Less Copy, More Story: Giant Spoon's Ian Grody on the Role of a Copywriter Today

Copy, as a word, is problematic. My team and I do more than put words on paper.

Ian Grody
Creative Director Giant Spoon
 


How did you get your start as a copywriter and what inspired you to pursue it as a career?

I started my career as a screenwriter, creating series and scripting pilots for networks like SyFy, MTV, and CMT. Which can be super fun. But too often you find your work shelved—pages upon pages never see the light of day. Eventually, I realized I could take everything I love about storytelling and bring it to advertising—where brands are hungry to build worlds and shape narratives and push them live. Years of freelance copywriting lead me to do the agency thing, where I climbed and led teams and finally managed the content arm of a company.

 

How much has the role changed since you joined the industry? Do you believe the craft has suffered because of these changes?

Sure, things have changed. But for the better. Ads feel less like ads these days. We’re not pushing product, we’re telling stories. We’re finding ways to say, ‘this narrative is thematically related to our brand—if you’re into it, you may be into us.’ Which is just a stronger, more modern point of entry into people’s lives. Plus, new canvases and story forms come our way all the time, courtesy of digital and social innovation, meaning more first-of-their-kind delivery systems for messaging and entertainment are available.

 

What set of skills do you believe it takes for a copywriter to thrive in the current advertising landscape?

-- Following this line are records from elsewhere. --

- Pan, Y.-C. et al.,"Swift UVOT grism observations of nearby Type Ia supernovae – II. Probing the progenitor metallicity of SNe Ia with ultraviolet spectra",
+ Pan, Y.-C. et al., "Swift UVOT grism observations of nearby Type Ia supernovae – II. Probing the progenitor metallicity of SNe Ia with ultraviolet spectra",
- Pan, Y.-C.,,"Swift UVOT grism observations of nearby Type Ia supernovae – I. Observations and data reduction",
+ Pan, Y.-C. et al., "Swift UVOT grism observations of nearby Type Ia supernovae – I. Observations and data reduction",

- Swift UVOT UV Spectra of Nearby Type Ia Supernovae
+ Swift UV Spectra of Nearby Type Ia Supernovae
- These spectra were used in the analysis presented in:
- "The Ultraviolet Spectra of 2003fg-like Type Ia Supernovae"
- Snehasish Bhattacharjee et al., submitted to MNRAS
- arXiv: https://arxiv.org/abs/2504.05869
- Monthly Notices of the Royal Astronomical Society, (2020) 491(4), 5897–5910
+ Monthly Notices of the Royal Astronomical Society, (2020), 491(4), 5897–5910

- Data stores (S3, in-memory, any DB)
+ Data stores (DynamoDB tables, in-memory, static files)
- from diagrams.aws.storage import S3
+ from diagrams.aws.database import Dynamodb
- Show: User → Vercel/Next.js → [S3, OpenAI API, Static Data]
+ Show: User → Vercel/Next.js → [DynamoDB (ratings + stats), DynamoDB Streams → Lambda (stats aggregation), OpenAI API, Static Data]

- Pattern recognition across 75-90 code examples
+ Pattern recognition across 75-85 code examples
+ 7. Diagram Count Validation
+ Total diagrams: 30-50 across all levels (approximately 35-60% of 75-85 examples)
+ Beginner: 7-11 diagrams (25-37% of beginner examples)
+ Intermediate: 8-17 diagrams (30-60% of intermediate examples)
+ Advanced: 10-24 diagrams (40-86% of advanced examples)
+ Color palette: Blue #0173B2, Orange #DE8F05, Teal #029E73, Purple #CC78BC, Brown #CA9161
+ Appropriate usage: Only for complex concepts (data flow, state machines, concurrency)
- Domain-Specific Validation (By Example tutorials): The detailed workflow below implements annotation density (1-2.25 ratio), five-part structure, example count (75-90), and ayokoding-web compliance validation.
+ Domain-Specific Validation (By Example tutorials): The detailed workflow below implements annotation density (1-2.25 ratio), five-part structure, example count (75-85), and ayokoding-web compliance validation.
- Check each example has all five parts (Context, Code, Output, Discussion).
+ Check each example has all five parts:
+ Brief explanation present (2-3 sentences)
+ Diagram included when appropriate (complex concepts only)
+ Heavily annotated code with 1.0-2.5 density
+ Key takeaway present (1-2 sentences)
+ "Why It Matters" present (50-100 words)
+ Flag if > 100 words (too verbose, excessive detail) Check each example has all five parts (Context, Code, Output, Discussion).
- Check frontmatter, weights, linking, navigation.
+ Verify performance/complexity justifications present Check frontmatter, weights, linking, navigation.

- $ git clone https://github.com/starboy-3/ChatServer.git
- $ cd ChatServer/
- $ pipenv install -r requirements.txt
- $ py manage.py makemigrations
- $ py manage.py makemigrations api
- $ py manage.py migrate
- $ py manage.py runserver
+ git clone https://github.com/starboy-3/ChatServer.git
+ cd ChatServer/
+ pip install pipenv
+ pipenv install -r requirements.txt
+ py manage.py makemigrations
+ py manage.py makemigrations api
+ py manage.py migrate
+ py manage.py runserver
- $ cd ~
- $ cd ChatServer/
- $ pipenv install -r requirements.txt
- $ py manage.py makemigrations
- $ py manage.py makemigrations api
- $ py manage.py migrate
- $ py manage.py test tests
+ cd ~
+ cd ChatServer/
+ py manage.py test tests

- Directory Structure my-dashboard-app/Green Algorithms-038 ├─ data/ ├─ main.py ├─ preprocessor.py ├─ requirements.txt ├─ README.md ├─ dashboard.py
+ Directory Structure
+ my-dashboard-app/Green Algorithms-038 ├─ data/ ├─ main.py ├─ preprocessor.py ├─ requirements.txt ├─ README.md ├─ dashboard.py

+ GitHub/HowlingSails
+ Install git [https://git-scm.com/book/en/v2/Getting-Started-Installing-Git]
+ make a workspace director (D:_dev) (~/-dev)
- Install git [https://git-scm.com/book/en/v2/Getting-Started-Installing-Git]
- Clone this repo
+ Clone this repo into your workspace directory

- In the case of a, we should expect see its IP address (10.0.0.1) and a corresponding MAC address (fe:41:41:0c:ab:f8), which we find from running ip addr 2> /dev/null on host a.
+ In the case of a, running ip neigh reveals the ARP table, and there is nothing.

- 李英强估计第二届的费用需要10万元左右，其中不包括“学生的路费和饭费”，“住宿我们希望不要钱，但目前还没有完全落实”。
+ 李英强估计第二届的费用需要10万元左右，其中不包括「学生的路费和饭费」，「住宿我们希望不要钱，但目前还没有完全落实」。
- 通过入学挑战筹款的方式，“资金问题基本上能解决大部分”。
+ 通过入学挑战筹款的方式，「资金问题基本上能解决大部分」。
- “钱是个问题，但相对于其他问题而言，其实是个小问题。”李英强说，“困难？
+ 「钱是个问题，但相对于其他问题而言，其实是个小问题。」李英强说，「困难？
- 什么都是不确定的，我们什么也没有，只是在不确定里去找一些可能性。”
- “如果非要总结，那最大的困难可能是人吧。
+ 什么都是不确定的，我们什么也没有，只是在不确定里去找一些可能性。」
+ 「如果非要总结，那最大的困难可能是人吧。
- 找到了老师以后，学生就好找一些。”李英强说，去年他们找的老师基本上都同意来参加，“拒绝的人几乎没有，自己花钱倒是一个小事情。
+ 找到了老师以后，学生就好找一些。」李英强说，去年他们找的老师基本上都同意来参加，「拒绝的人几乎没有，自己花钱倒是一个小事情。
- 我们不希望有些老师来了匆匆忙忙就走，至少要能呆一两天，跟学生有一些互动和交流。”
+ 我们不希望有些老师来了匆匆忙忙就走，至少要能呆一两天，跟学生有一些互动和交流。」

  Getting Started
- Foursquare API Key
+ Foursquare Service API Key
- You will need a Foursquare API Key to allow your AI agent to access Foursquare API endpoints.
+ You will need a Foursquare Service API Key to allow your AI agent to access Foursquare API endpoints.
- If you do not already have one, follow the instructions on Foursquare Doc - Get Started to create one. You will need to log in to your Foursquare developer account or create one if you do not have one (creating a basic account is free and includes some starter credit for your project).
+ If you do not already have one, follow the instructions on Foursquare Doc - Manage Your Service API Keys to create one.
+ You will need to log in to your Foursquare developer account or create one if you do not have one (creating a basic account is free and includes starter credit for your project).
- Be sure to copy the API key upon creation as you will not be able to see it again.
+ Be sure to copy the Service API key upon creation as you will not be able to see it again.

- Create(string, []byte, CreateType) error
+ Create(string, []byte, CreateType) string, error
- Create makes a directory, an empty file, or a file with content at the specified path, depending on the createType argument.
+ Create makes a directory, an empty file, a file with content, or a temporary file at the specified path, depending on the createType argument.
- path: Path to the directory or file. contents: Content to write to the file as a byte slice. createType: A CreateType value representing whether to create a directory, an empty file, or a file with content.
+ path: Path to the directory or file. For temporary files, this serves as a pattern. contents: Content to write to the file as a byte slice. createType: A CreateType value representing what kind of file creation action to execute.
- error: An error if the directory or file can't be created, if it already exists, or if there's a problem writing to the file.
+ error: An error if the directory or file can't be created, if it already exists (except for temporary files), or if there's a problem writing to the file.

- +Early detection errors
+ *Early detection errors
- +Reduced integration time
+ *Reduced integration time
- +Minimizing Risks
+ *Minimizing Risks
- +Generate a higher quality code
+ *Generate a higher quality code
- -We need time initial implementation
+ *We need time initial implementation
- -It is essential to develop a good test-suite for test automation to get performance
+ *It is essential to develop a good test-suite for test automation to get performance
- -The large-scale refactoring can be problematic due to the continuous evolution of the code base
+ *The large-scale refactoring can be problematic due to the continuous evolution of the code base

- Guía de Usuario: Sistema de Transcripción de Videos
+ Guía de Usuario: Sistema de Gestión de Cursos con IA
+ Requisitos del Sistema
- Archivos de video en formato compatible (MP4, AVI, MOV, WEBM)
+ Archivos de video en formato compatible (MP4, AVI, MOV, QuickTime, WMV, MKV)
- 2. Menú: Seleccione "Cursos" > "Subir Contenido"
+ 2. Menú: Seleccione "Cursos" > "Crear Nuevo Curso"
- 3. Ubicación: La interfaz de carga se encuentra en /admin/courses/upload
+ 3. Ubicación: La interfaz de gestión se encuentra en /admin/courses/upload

Literary skill has become table stakes. Story skill has become a differentiator. It’s no longer enough to craft a tag or a title or a manifesto. That’s important, but it’s even more important to understand how introducing dramatic questions in everything we write compels people to keep watching and reading and listening. It’s important to understand how a story that escalates can be incorporated into new forms and narrative vessels. And maybe more than that, to understand how a single tale can play out in linear and non-linear ways across touch points. That stuff, to me, is what wins.

 

Where do you seek inspiration that helps you in your craft?

One of the million things that drew me to Giant Spoon was its philosophy about creation through the lens of culture––inventing ads and experiences that have everything to do with the world around us. Which makes so much sense. Our output is designed to strike a chord at this exact moment. So, I’m always looking for as many contemporary cultural inputs as possible. I’m watching TV, I’m listening to podcasts, I’m reading novels and comics and hanging out at the museum. Which isn’t to say that everything I consume is new—far from it. But I’m looking for stories and story forms that can help deliver meaningful messages, today.

 

What’s the most challenging aspect of the job? What helps keep the work interesting for you?

When my team feels gratified and proud and inspired by the stuff we’re making, I’m happy. They’re smart, they work their asses off, and they’re always pushing to introduce new ideas and canvases for story. The challenge––and we meet it––is showing clients that going further pays off. Being first pays off. That’s just an interesting way to work. So, interesting isn’t my problem. Making sure we don’t lose interesting in translation from pitch to deliverables—that’s where we have to be extra vigilant.

 

Is there a part of the role that you feel is often misunderstood? If so what?

Copy, as a word, is problematic. My team and I do more than put words on paper. We concept campaigns. We go all in on story. We write pictures that say more, more succinctly, than words can. In fact, literary execution is the last thing we do. And I think people sometimes marginalize or don’t fully grasp the creative strategy behind all of the language we ultimately turn out.

 

What advice would you give to young copywriters who’ve just entered the business?

Every creative challenge is an opportunity to learn more about yourself as a human being. Are you the type of person who says, “It’s good enough, I’m going home?” Or are you the type of person who makes sure every idea, every word is as good as it possibly can be? At the end of the day, it’s about you, your relationship with yourself, and whether or not you’re deriving all of the meaning you can from the process.